**Directions**:
With both ends included, repeat exactly the lines of the entries below from the one containing "is to build" down to the one containing "- In particular, its", and no others.

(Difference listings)
▬▬▬▬▬▬▬▬▬▬
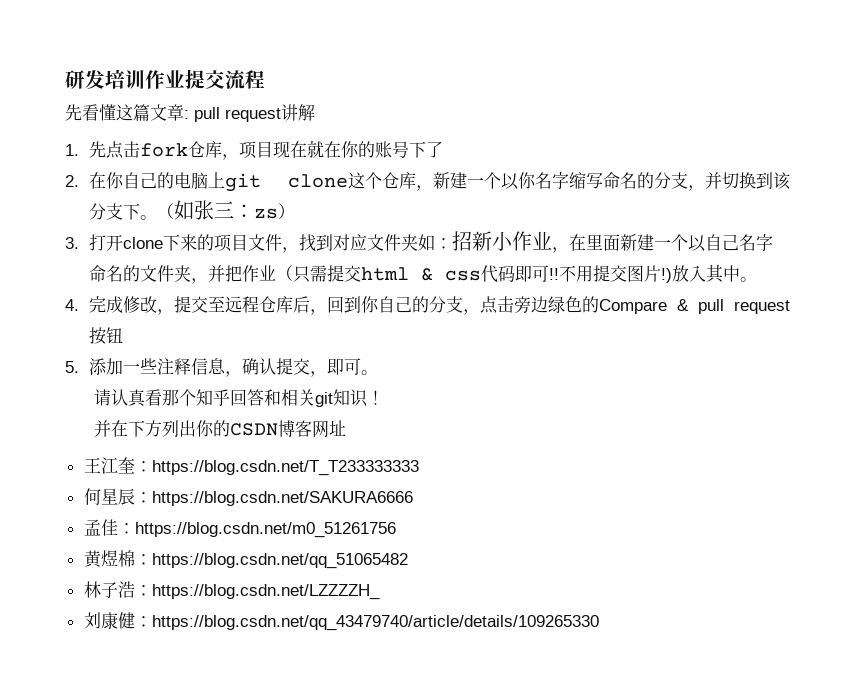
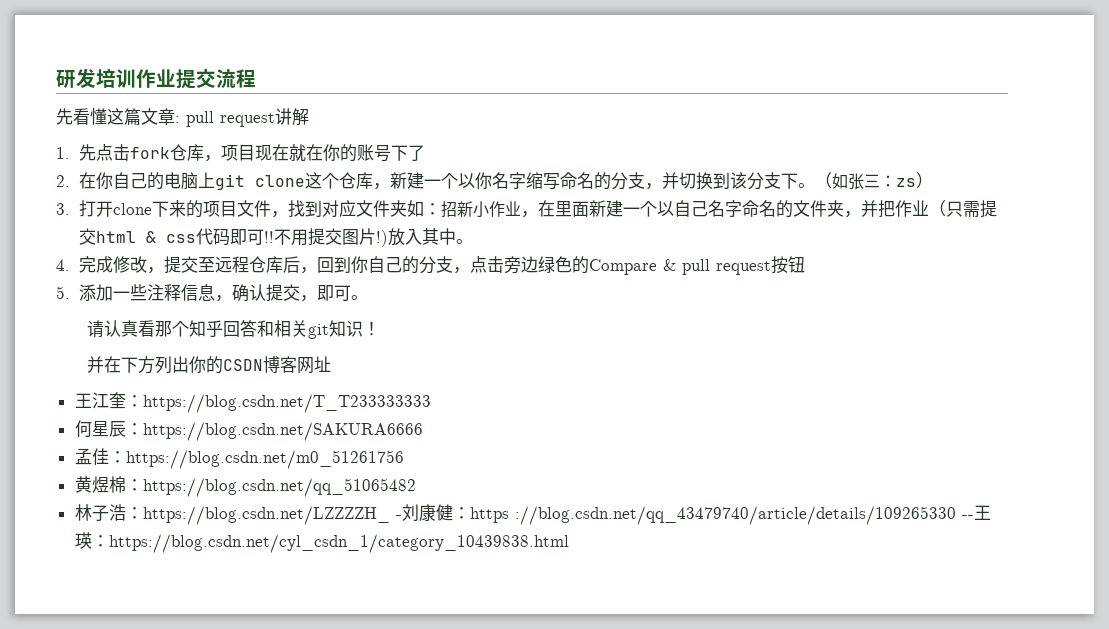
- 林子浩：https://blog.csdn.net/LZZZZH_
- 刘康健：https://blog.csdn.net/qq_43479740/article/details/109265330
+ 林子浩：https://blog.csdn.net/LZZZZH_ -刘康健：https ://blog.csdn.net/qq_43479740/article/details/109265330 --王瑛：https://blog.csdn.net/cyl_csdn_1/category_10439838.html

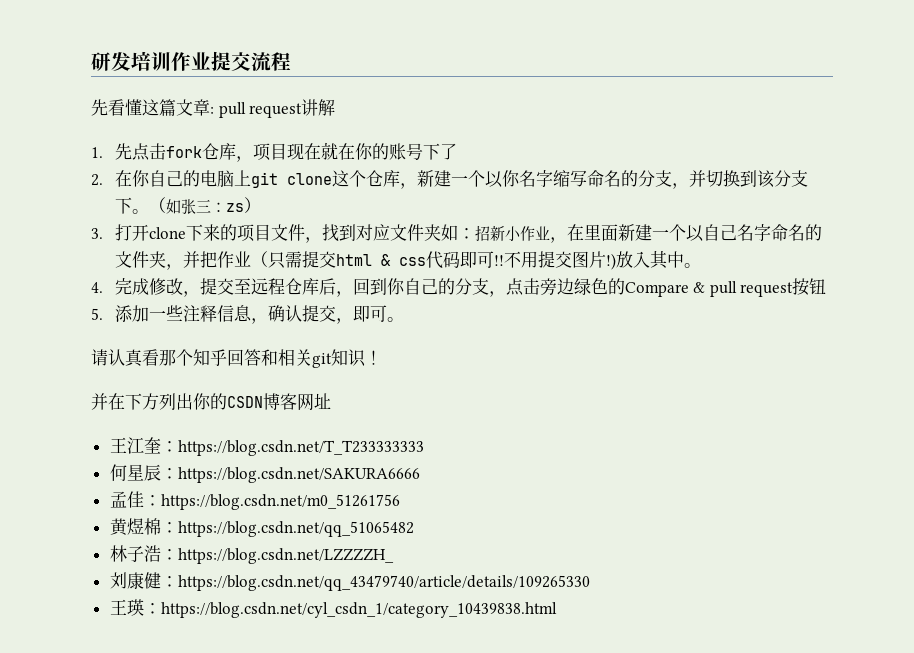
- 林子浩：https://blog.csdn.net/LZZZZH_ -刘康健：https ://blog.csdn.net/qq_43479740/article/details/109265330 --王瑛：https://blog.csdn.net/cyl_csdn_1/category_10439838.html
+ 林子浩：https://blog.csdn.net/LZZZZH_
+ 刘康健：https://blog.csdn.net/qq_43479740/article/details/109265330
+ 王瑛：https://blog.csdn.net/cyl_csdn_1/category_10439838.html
▬▬▬▬▬▬▬▬▬▬
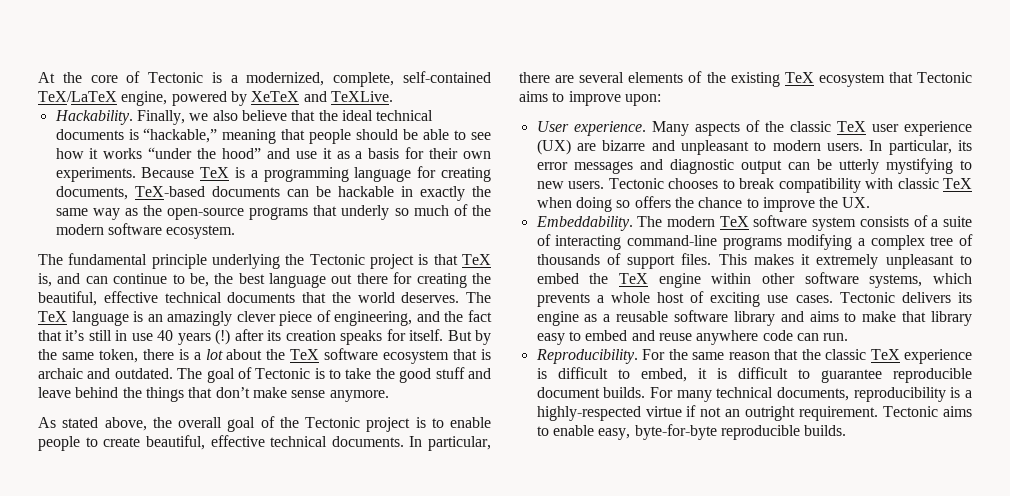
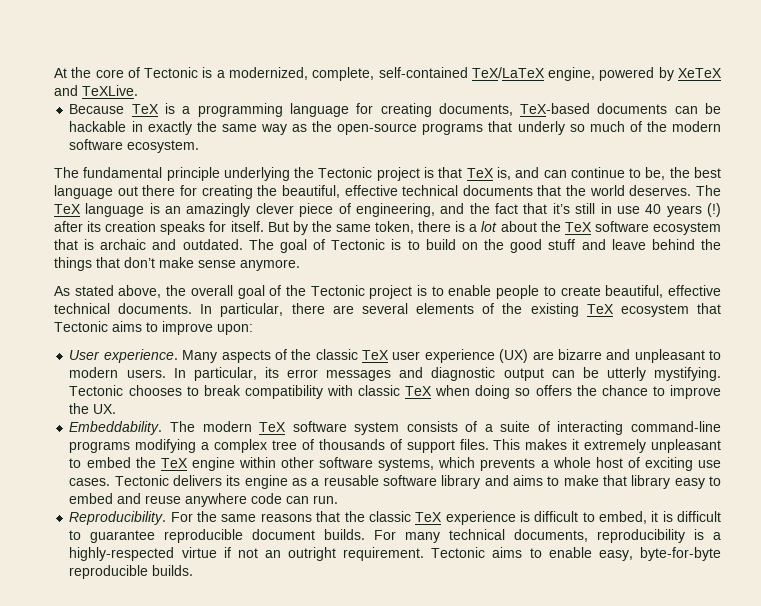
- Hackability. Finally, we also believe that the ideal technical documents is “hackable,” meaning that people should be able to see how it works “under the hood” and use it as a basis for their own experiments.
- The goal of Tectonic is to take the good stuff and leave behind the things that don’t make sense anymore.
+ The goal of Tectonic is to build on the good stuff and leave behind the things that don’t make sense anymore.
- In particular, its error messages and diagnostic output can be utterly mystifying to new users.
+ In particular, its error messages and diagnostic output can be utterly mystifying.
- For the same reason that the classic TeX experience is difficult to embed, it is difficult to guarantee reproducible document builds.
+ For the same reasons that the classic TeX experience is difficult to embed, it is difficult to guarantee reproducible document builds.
▬▬▬▬▬▬▬▬▬▬
**Output**:
+ The goal of Tectonic is to build on the good stuff and leave behind the things that don’t make sense anymore.
- In particular, its error messages and diagnostic output can be utterly mystifying to new users.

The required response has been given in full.